JACIII Vol.13 No.6 pp. 675-682
doi: 10.20965/jaciii.2009.p0675


A New Improved Penalty Avoiding Rational Policy Making Algorithm for Keepaway with Continuous State Spaces

Takuji Watanabe*, Kazuteru Miyazaki**, and Hiroaki Kobayashi***

*Platform Software Div., Software Unit, Fujitsu, Limited, Shinyokohama TECH Building, 3-9-18 Shinyokohama Kohoku-ku, Yokohama, Kanagawa 222-0033, Japan

**Department of Assessment and Research for degree Awarding, National Institution for Academic Degrees and University Evaluation, 1-29-1 Gakuennishimachi, Kodaira, Tokyo 187-8587, Japan

***Dept. of Mechanical Engineering Informatics, Meiji University, 1-1-1 Higashimita Tama-ku, Kawasaki, Kanagawa 214-8571, Japan

April 15, 2009
August 18, 2009
November 20, 2009
reinforcement learning, profit sharing, continuous state space, improved PARP (IPARP), keepaway

The penalty avoiding rational policy making algorithm (PARP) [1] previously improved to save memory and cope with uncertainty, i.e., IPARP [2], requires that states be discretized in real environments with continuous state spaces, using function approximation or some other method.
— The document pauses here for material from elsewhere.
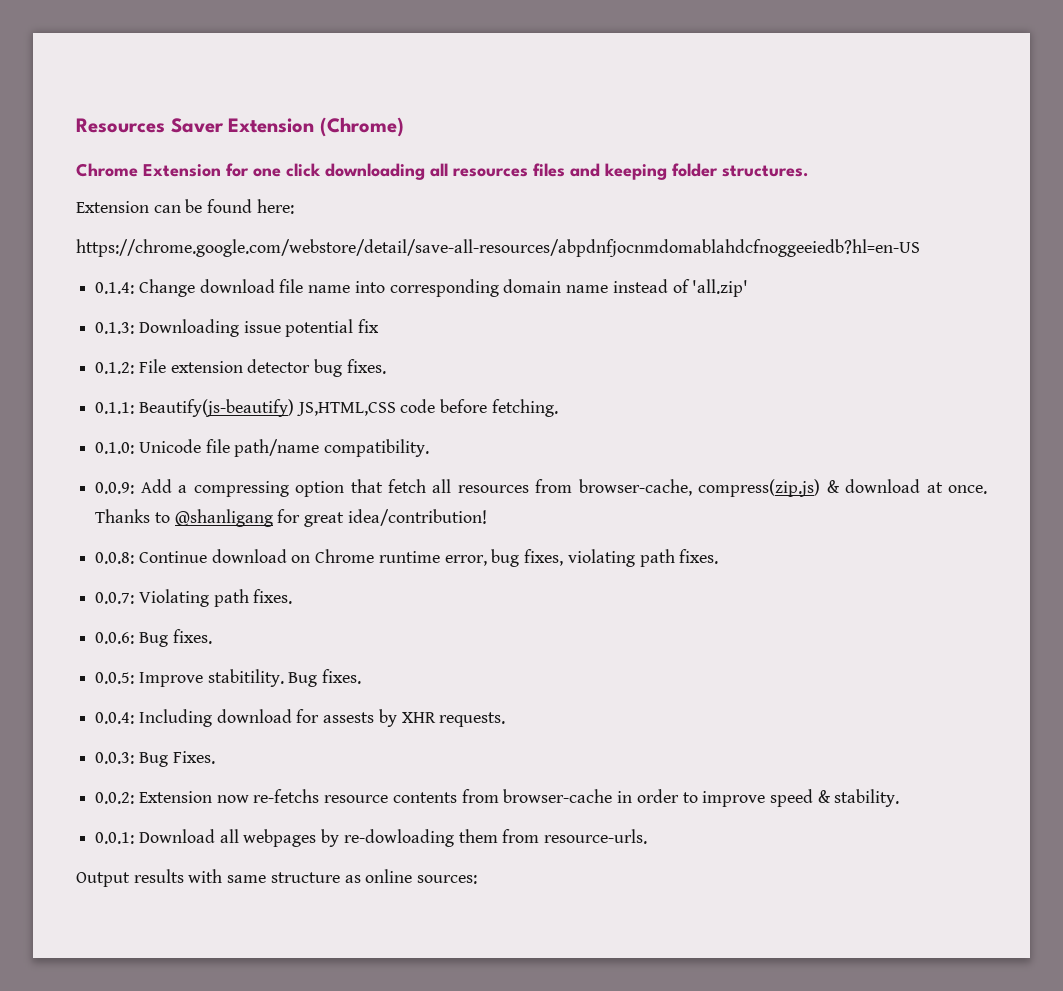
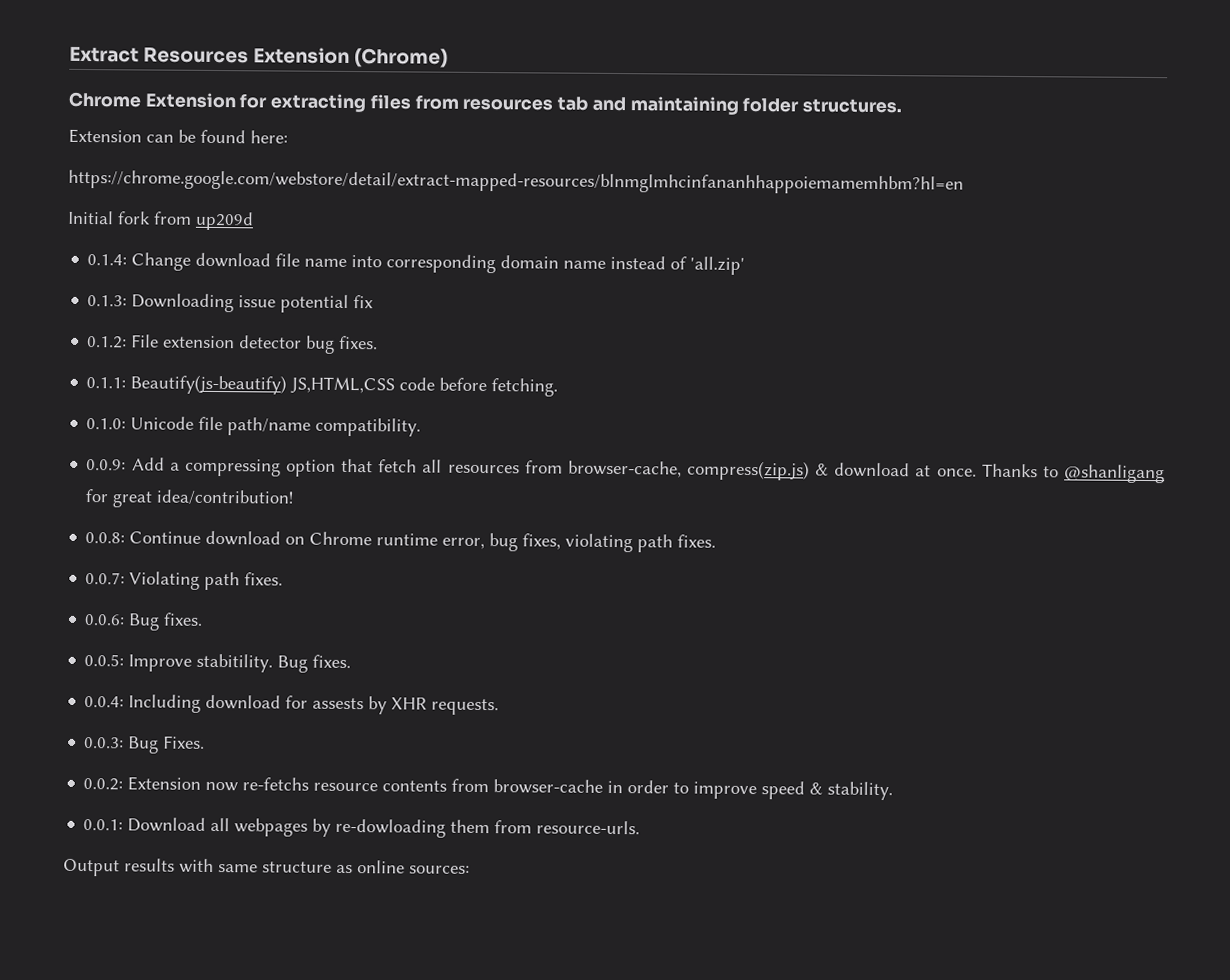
[76,118,224,133] Resources Saver -> [69,46,250,64] Extract Resources
[253,163,667,180] one click downloading all resources files and keeping -> [270,93,739,115] extracting files from resources tab and maintaining
[76,239,920,257] https://chrome.google.com/webstore/detail/save-all-resources/abpdnfjocnmdomablahdcfnoggeeiedb?hl=en-US -> [68,169,964,195] [67,210,254,231] https://chrome.google.com/webstore/detail/extract-mapped-resources/blnmglmhcinfananhhappoiemamemhbm?hl=en // Initial fork from up209d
Especially, in PARP, a method that discretizes state using a basis functions is known [3]. Because this creates a new basis function based on the current input and its next observation, however, an unsuitable basis function may be generated in some asynchronous multiagent environments. We therefore propose a uniform basis function and range extent of the basis function is estimated before learning. We show the effectiveness of our proposal using a soccer game task called “Keepaway.”